### Data provided
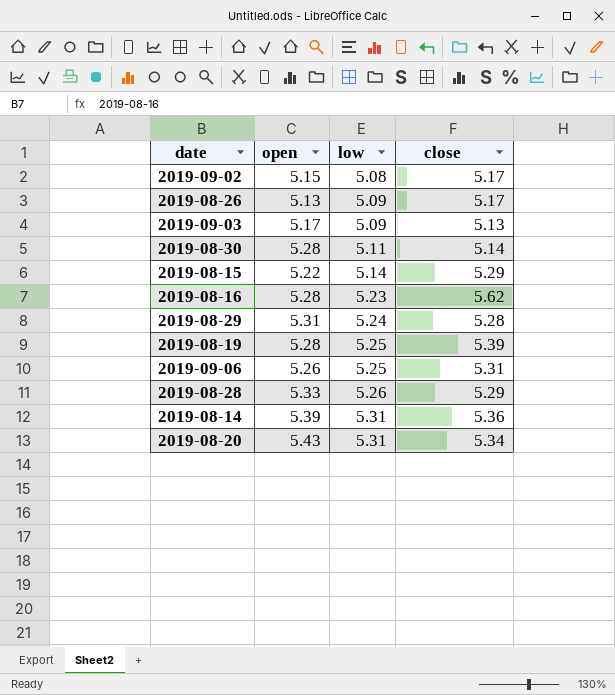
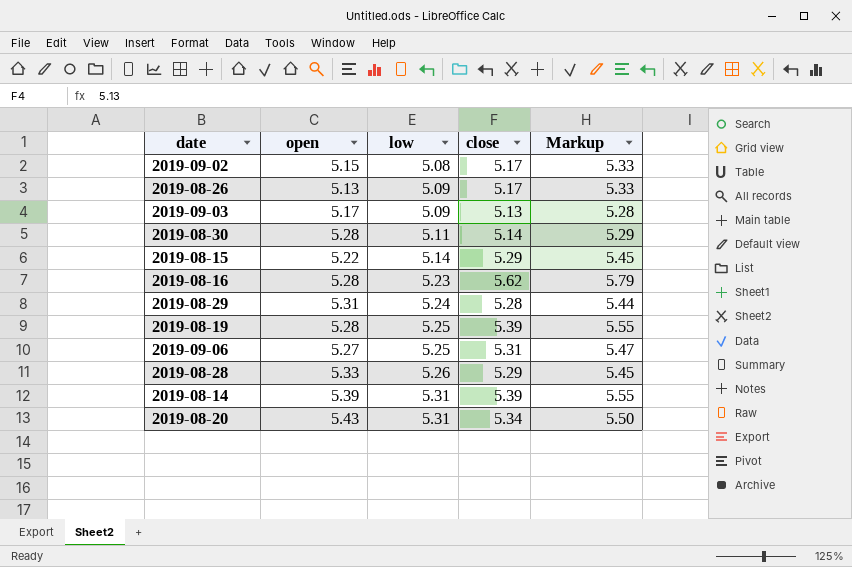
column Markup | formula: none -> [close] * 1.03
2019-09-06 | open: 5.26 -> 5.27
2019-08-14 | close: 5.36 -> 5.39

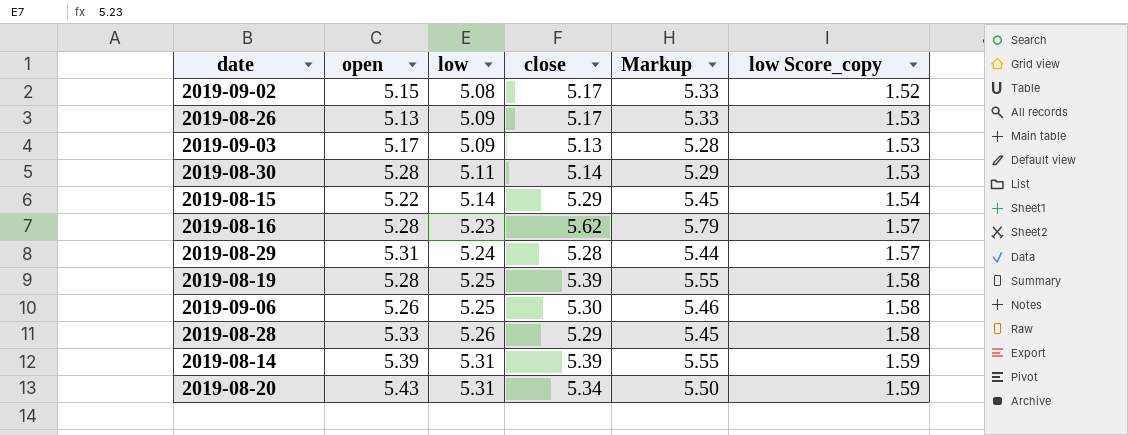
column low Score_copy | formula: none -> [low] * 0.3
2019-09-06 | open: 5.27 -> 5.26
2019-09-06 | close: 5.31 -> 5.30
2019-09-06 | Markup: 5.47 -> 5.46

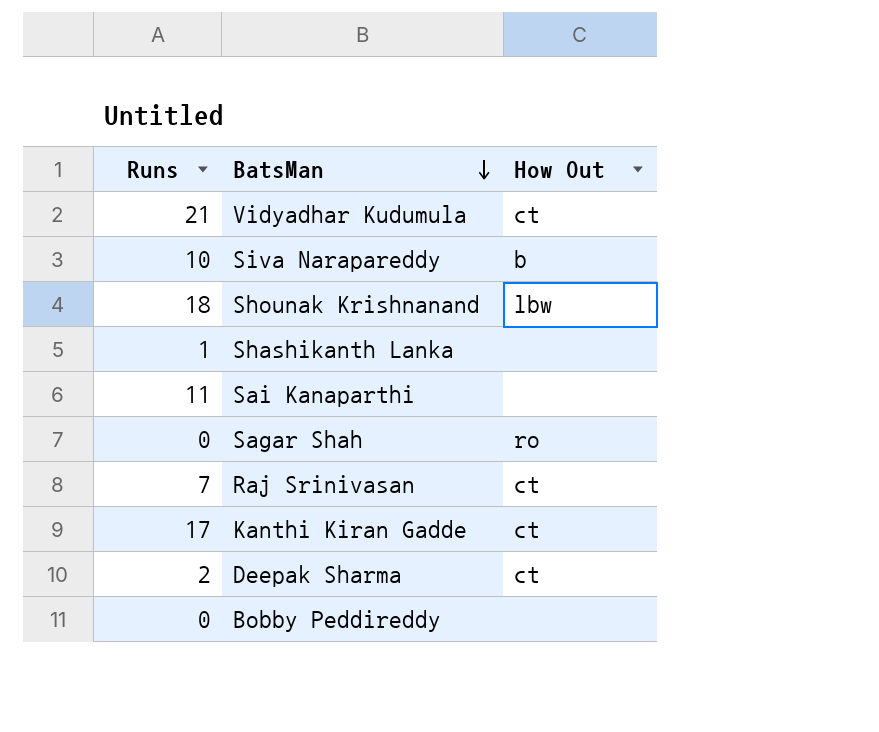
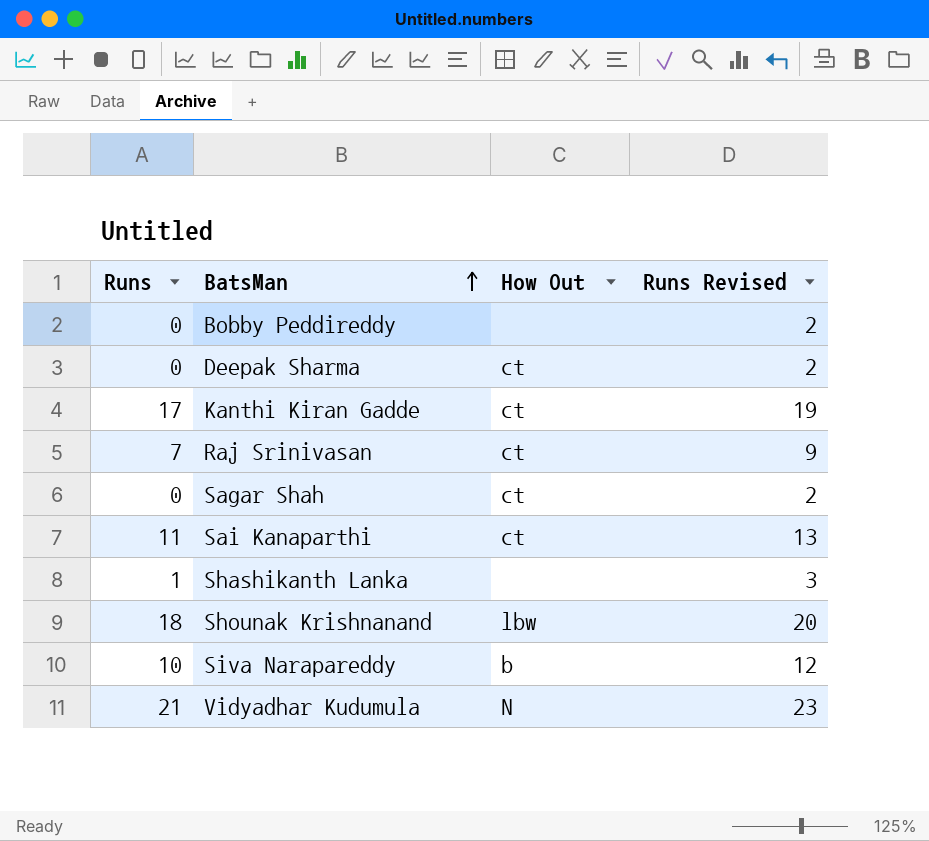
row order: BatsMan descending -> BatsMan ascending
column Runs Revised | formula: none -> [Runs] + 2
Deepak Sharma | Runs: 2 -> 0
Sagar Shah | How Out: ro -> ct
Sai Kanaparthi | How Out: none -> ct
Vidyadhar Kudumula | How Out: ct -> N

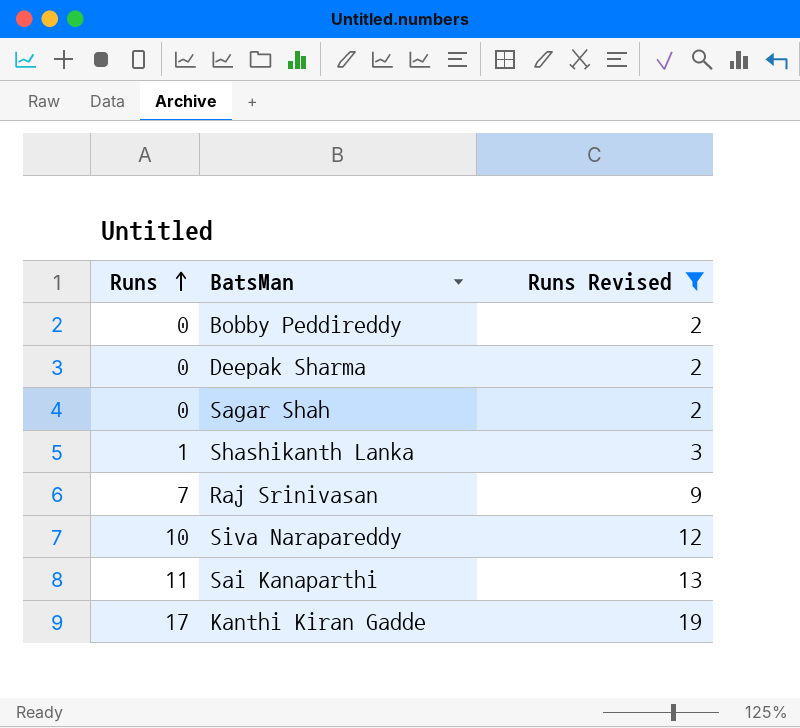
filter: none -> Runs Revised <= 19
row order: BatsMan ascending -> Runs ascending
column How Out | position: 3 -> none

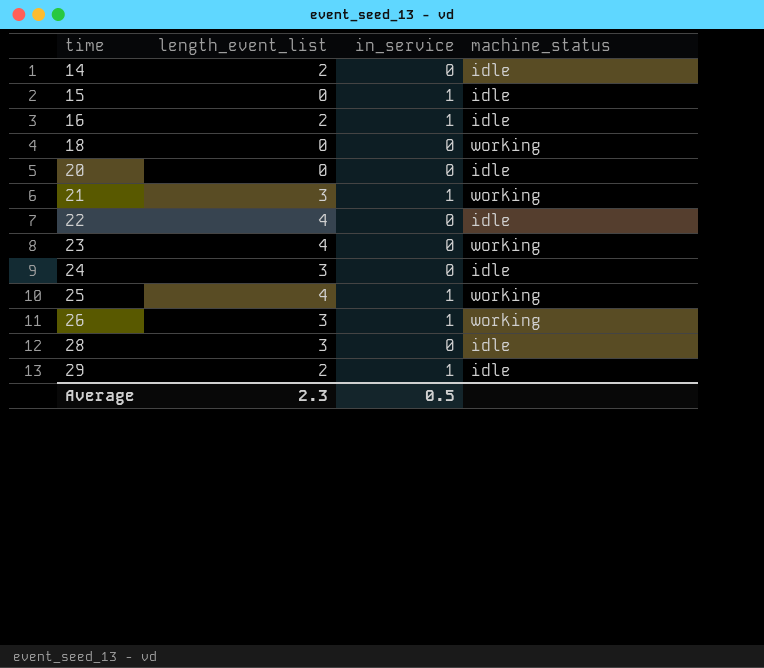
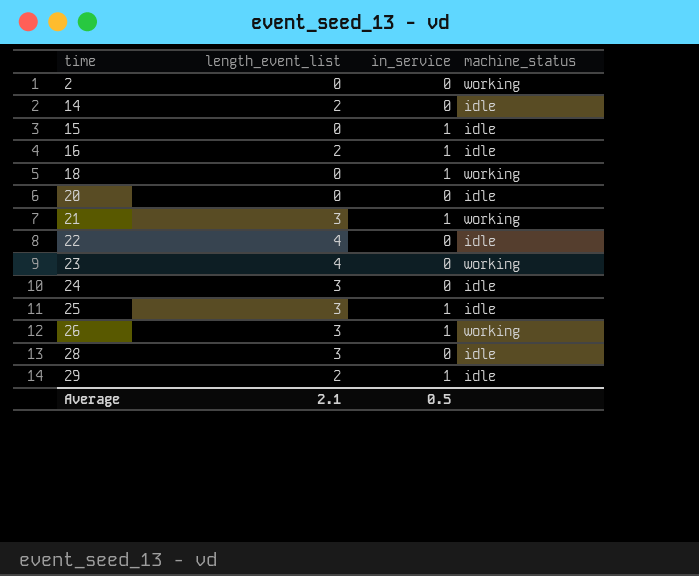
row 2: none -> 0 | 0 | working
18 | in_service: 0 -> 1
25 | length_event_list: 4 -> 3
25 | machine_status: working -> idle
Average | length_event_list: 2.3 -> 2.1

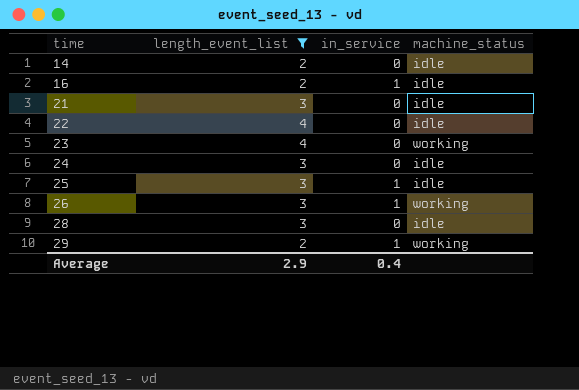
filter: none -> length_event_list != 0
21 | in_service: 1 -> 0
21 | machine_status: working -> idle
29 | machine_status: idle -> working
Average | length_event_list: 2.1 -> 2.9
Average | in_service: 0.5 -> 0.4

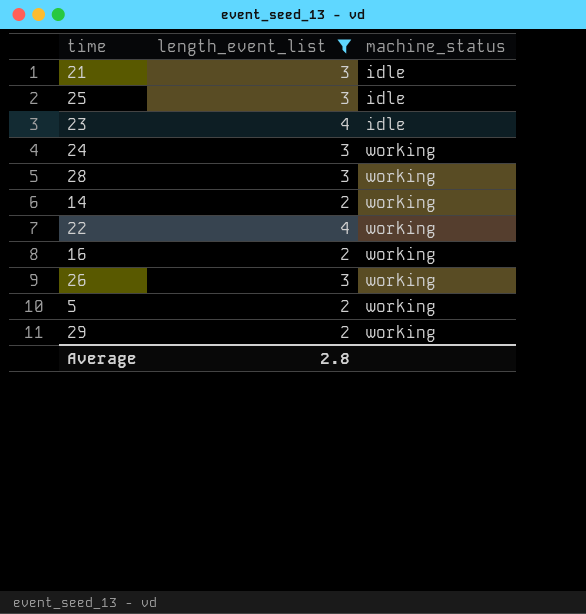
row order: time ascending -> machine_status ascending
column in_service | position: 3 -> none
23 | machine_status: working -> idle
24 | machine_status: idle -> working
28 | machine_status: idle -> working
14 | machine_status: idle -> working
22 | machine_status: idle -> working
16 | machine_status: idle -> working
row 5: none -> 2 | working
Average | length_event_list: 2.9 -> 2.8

### What to do
Your task is to copy each line of the data above that holds "Revised".

### Solution
column Runs Revised | formula: none -> [Runs] + 2
filter: none -> Runs Revised <= 19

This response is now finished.